El perfecto momento

Un camión cerca de reventar. El calor a punto de dejarnos a todos horneados. Una chica asquerosamente bella sentada justo en el asiento a donde mi pelvis apuntaba amenazante cada que alguien pasaba por detrás mío.  El chofer, como siempre, manejaba lento e ignoraba el timbre. Un indecente ponía la música de su celular tan fuerte como podía. Tres niños; dos lloraban, uno dormía.  Más hombres que mujeres, más viejos que jóvenes. A lo que podía ver, era de los pocos que no rebasaba los treinta años. Aparte de los niños, la chica asquerosamente bella, y yo, todos eran añejos.
Mi parada no llegaba sino en una hora. Menudo caminito. La chica asquerosamente bella volteaba de vez en vez, me miraba de reojo, y regresaba la vista con una sonrisilla malévola. Quería que le hablara la muy maldita. Y yo, sin duda, quería hablarle. No era muy bueno en eso, pero nunca está de más intentar.

Poco a poco, el camión se fue aligerando. Llegábamos al final de la ruta, estábamos a escasos quince minutos, cuando me encontré con un camión sorpresivamente solitario. Tanto, que se desocupó un asiento— ¿cuál si no el de al lado de la chica asquerosamente bella?— y solo yo quedé de pie. Ahí, justo ahí, tenía mi oportunidad para entablar una bonita conversación que, con la mejor de las suertes, duraría poco más de catorce minutos.

Tomé asiento de la forma más incómoda que se me pudo ocurrir, y ambos suspiramos al mismo tiempo. Por lo visto, ella tampoco estaba acostumbrada a esto, pero pensaba intentarlo como yo. Me rasqué la nuca y comencé con una frase que consideraba chistosa. “¿Sabes cuánto pesa un oso polar?”. La respuesta me dejó atónito, y no era para menos… “Lo suficiente para romper el hielo, me llamo Carla y ya me sé esa”. Sonreímos y sentí algo que seguro ella también sintió: un pequeño cosquilleo del tamaño de una bomba atómica justo debajo del diafragma. La plática comenzó, y yo pensé en apreciar cada minuto, pues quedaban trece. Nunca hubo una interacción humana como la que experimentamos en aquél momento. Las opiniones idénticas eran las importantes, y diferíamos solo en lo absolutamente necesario. Nuestro humor, tan igual que daba pena, nos sacaba una risa por minuto. Quedaban siete.

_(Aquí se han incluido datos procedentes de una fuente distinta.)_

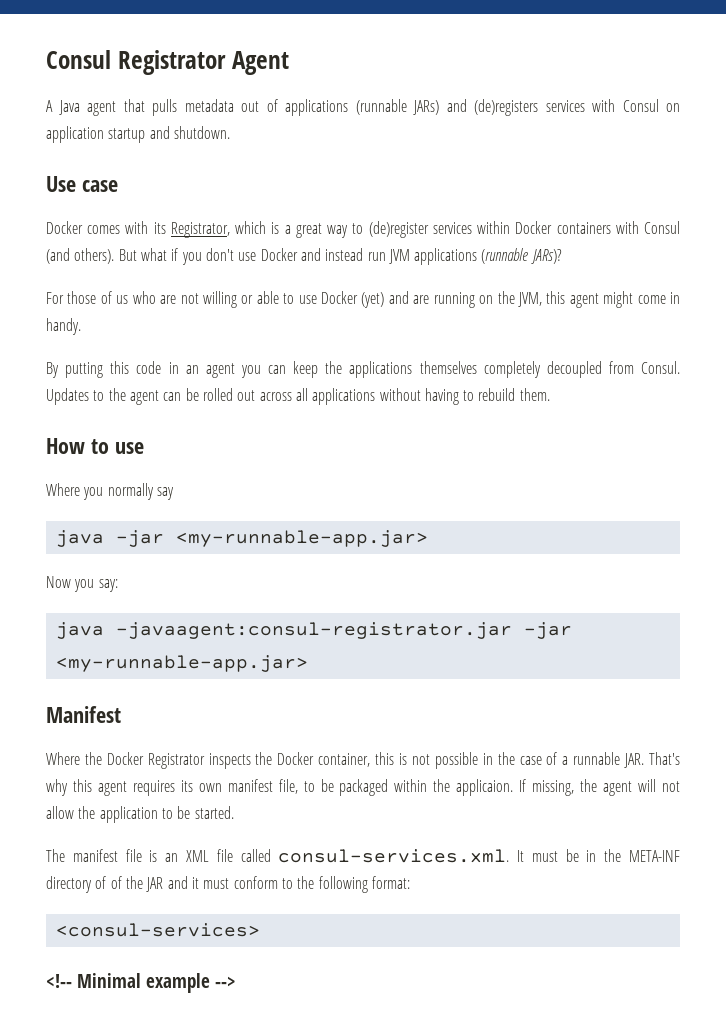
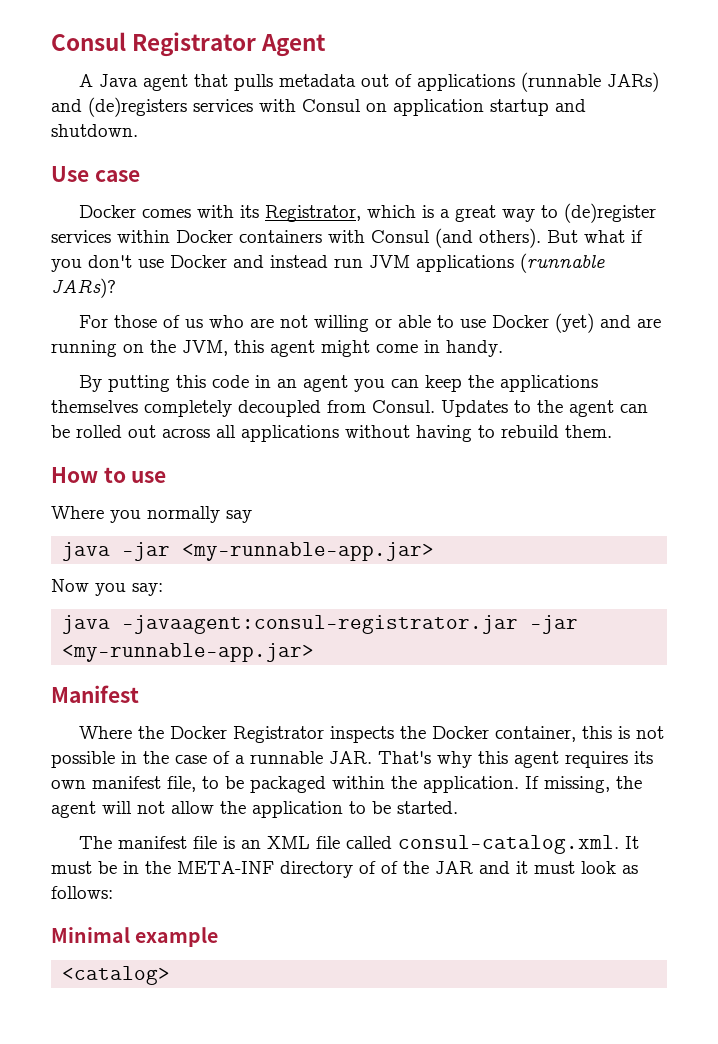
- Where the Docker Registrator inspects the Docker container, this is not possible in the case of a runnable JAR. That's why this agent requires its own manifest file, to be packaged within the applicaion.
+ Where the Docker Registrator inspects the Docker container, this is not possible in the case of a runnable JAR. That's why this agent requires its own manifest file, to be packaged within the application.
- The manifest file is an XML file called consul-services.xml. It must be in the META-INF directory of of the JAR and it must conform to the following format:
- <consul-services>
- <!-- Minimal example -->
+ The manifest file is an XML file called consul-catalog.xml. It must be in the META-INF directory of of the JAR and it must look as follows:
+ Minimal example
+ <catalog>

Si alguna vez has sentido la felicidad sabrás a qué me refiero cuando digo que en ese momento los dos éramos felices. En menos de ocho minutos ya veía mi futuro a lado de esa chica asquerosamente bella. Con hijos y una bonita casa en el campo, gozando de la vida como se debe gozar. El tiempo voló, y los catorce minutos se hicieron dos. Pronto llegaríamos al final de la ruta, y tenía que pensar rápido en cómo pedirle algún modo de contactarla, o invitarla a salir, o al menos conocer su nombre para buscarla luego. Me hice el valiente, y esperando a que la última risa se apagara, solté las palabras fatídicas que iban a marcar mi destino. “Te amo. ¿Saldrías conmigo?”. Una risita me hizo sentir un poco mejor, pero la respuesta negativa me haría caer por dentro. Sin mostrar mis verdaderos sentimientos, pregunté socarronamente el motivo de esa respuesta.

Cuando llegué a mi casa no pude haberme sentido más devastado. El marica que haya inventado lo del maravilloso momento que queda en la memoria como la situación perfecta que nunca ha de ser repetida para preservar su perfección…o algo así, es un auténtico bastardo.

Como sea. Mañana será otro día y yo ya no estaré. Por favor, alimenta a mi gato y asegúrate de que Alberto no escriba una pendejada en mi lápida. Buenas noches.




Nota: no me mato por la chica asquerosamente bella, pero no está de más mencionar lo que me pasó en mis últimos instantes.